■ Assignment
Transcribe each record exactly; skip any picture.

■ Provided records
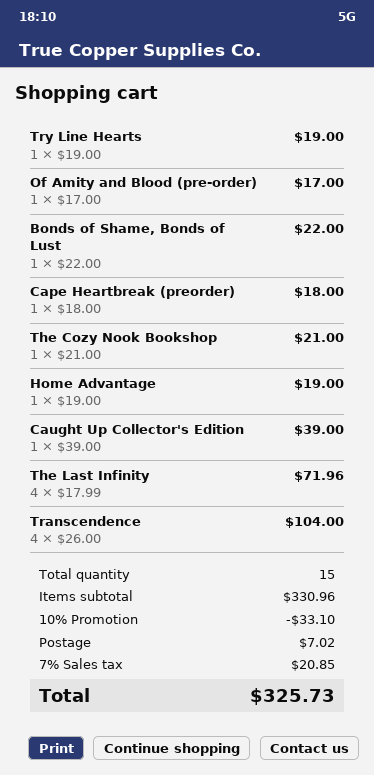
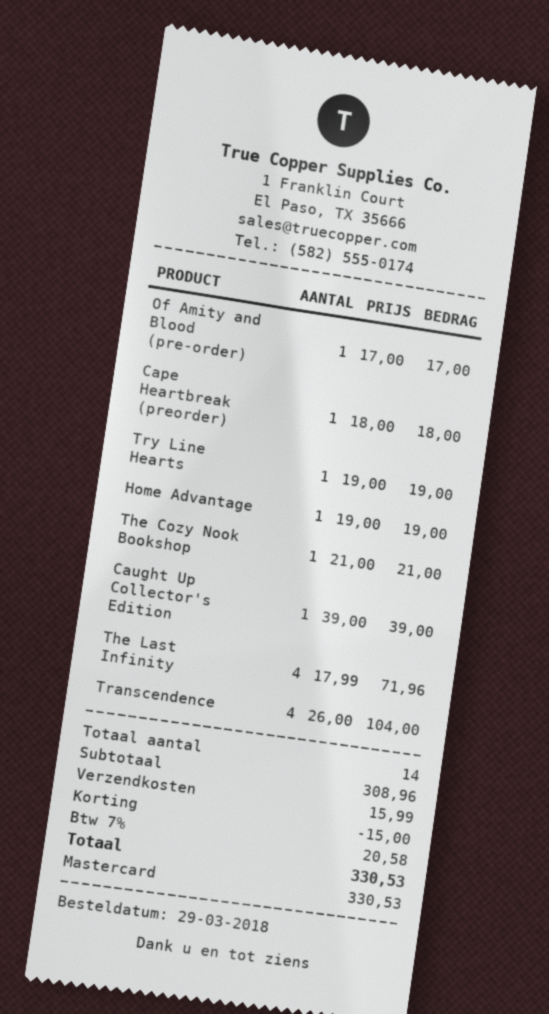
Bonds of Shame, Bonds of Lust: 1 x 22.00 = 22.00 -> none
total quantity: 15 -> 14
subtotal: 330.96 -> 308.96
discount: 33.10 -> 15.00
shipping: 7.02 -> 15.99
tax: 7% = 20.85 -> 7% = 20.58
total: 325.73 -> 330.53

■ Your solution
Bonds of Shame, Bonds of Lust: 1 x 22.00 = 22.00 -> none
total quantity: 15 -> 14
subtotal: 330.96 -> 308.96
discount: 33.10 -> 15.00
shipping: 7.02 -> 15.99
tax: 7% = 20.85 -> 7% = 20.58
total: 325.73 -> 330.53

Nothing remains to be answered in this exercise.